Existe una cruzada atávica contra el otro, contra la derecha, contra el neoliberalismo, contra las AFP, contra el sistema e incluso contra el Estado de Derecho.
En este ambiente tan agitado, política e institucionalmente tenso, fue refrescante escuchar a Iván Jaksic hablando de Andrés Bello en la Academia Chilena de la Lengua. Su legado nos dejó profundas huellas. Llegó en medio de una crisis severa. Y todo lo hizo a través de la palabra.
Me acordé también de esa famosa carta que escribe al llegar a Chile. Echa de menos la pintoresca vegetación de Caracas, sus cultivos y la rica vida intelectual. Pero agrega que en nuestra incipiente patria se disfrutaba “de verdadera libertad; el país prospera; el pueblo, aunque inmoral, es dócil” (20 de agosto de 1829). Con nuestra libertad y prosperidad muy golpeadas, conviene pensar nuevamente sobre el sentido de esta frase.

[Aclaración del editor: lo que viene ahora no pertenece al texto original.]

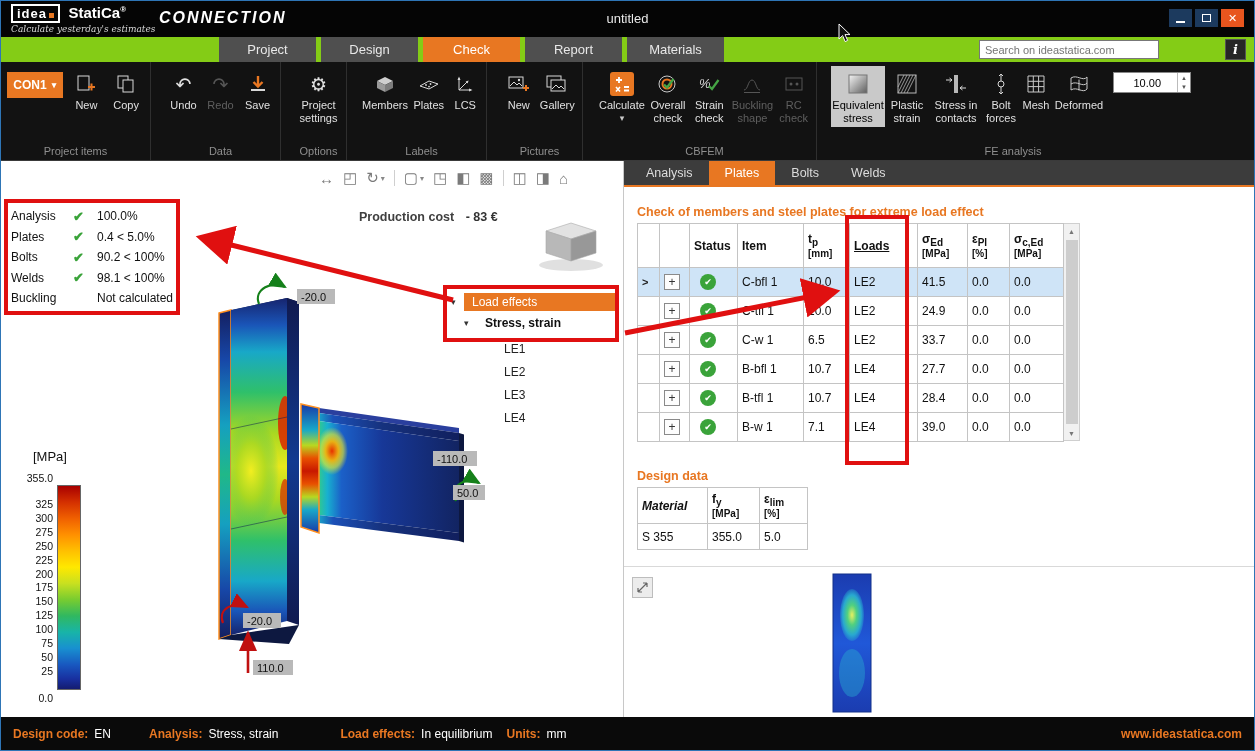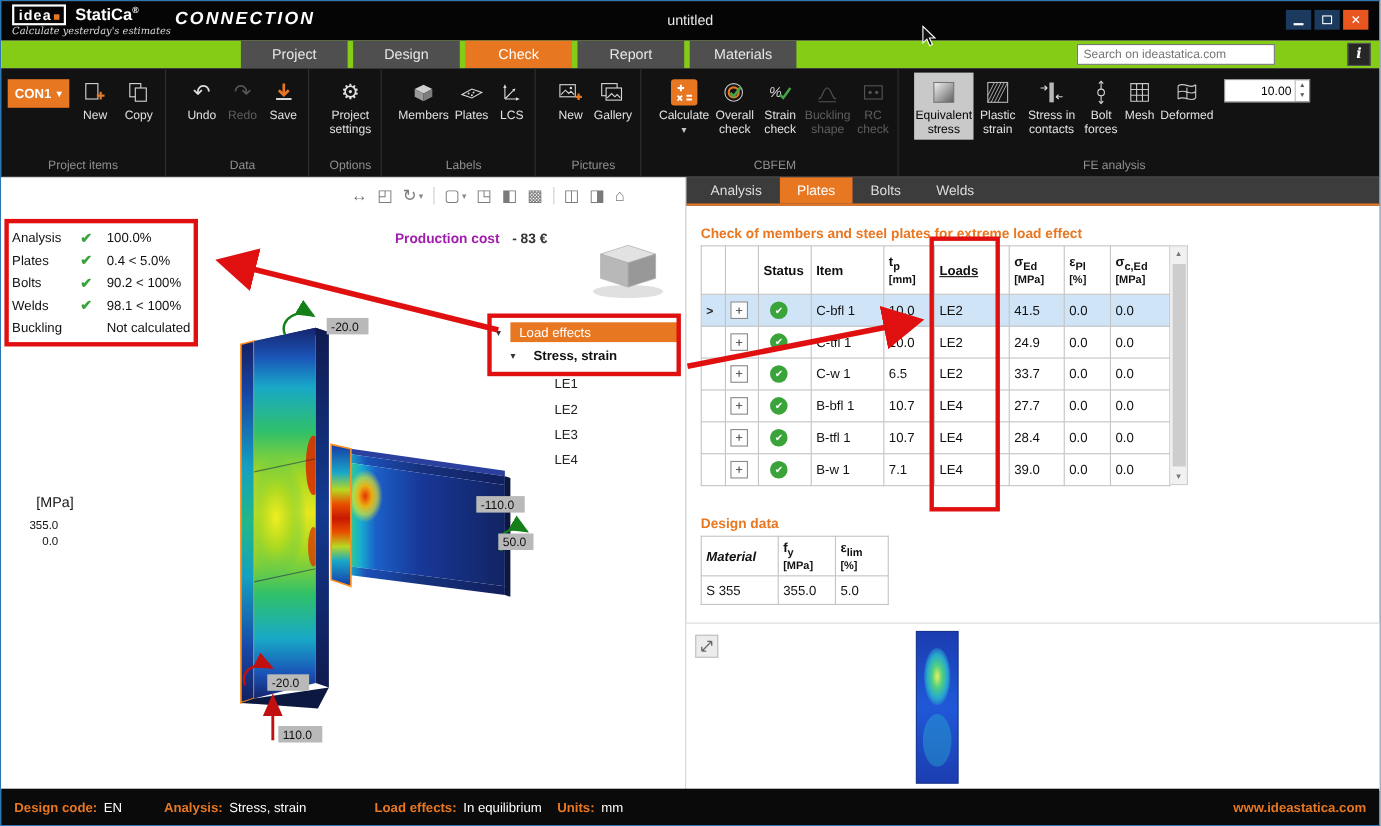"10.00" .fe-spin input { padding: 0 3px -> 0 16px }
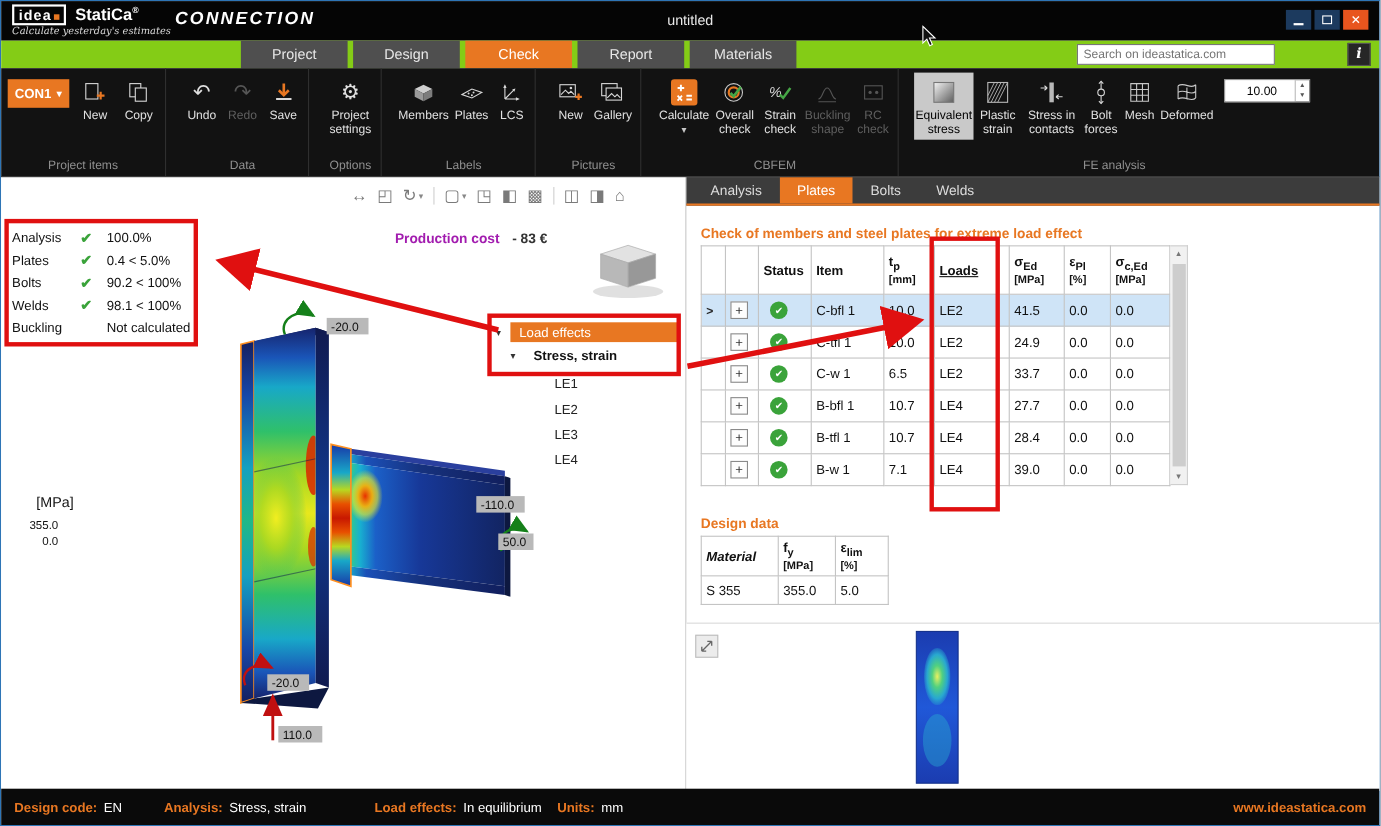"Production cost" .pc-label { color: #a21caf -> #404040 }
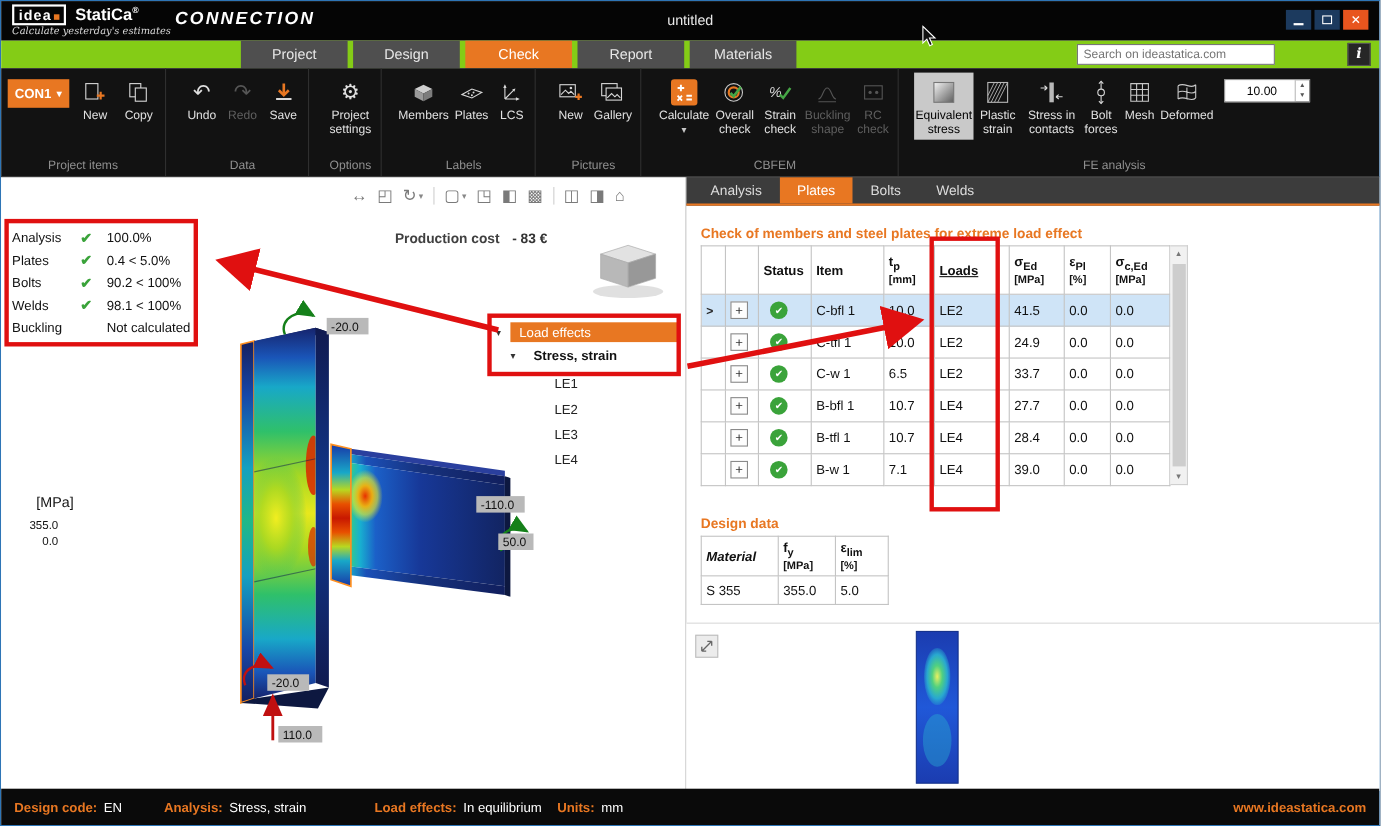"325" div.cb-flex { html: none -> <div> <div> <span>325</span> <span>300</span> <span>275</span> <span>250</span> <span>225</span> <span>200</span> <span>175</span> <span>150</span> <span>125</span> <span>100</span> <span>75</span> <span>50</span> <span>25</span> </div> <div></div> </div> }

Respecto de nuestra docilidad, la realidad ha cambiado. Solo recuerde esas colas del gran Transantiago, con miles de chilenos resignados y refunfuñando durante esas largas esperas. Partían a su trabajo al amanecer y regresaban de noche, cansados y echando una pestañeada con la cabeza apoyada sobre un vidrio empañado. Iván Poduje, en “Siete Kabezas”, atribuye al Transantiago gran parte de la ira acumulada. Esa rabia explotó con la crisis social del 18 de octubre. Sabemos que Chile ya no es un país dócil.
Nuestra inmoralidad no cambia. Basta ver las noticias o alguna prédica del Savonarola de turno en los matinales. En el debate ya no escuchamos mentiras ingenuas —esas equivocaciones que se pueden corregir y de las cuales uno se puede arrepentir—, sino engaños muy bien pensados y planificados. Por cierto, en períodos electorales abundan las promesas y las descalificaciones. La lucha por el poder aguijonea los ánimos. Y aunque la libido dominandi irrumpe con fuerza, también es cierto que los votos la tranquilizan.
En este mismo espacio escribí sobre la curiosa influencia de Carl Schmitt en Chile (aprovecho de agregar otra curiosidad: su influencia en China es grande). Este férreo crítico del liberalismo y de la libertad —el Kronjurist que orientó el camino al Tercer Reich— centra su lógica política en una contienda entre amigos y enemigos. El enemigo es el otro que no piensa como uno, el extraño que no pertenece a la tribu. La política sería una guerra permanente, un estado de naturaleza hobbesiano. Estas ideas parecieran guiar el juego político actual. Javiera Parada fue tildada, a lo menos, de traidora. Y todo esto, por ser libre.
Además del evidente parlamentarismo de facto, vivimos una especie de binominal de facto. Como si regresáramos a la Guerra Fría, entramos en un odioso y peligroso juego de todos contra la derecha. En un país de amigos y enemigos, de buenos contra malos, esa simple expresión “por las buenas o por las malas” ha calado hondo. Existe una cruzada atávica contra el otro, contra la derecha, contra el neoliberalismo, contra las AFP, contra el sistema e incluso contra el Estado de Derecho. Y pareciera que todo eso se personificara en la figura del Presidente de la República.
El Presidente Piñera ha cometido errores. Tiene, como todos nosotros, sus defectos. Pero en esta campaña para convertirlo en el enemigo público por antonomasia, debemos reconocer su fortaleza y apego republicano.
Hace ya tiempo venimos caminado sobre una peligrosa cornisa. Hace ya tiempo hay señales inquietantes. Se celebra a Lenin, se llama a desconocer las elecciones en Ecuador y la comisión de Derechos Humanos de nuestro Senado sería presidida por un amigo, promotor y defensor de la dictadura venezolana.
Pese a todo, el espíritu liberal y republicano de Andrés Bello sigue vivo. Y para eso los tres poderes del Estado —Presidencial, Legislativo y Judicial— deben sostener el edificio institucional. Como decía Andrés Bello, la palabra, la política y la ley deben caminar de la mano. Esta es la mejor vacuna contra la decadencia institucional.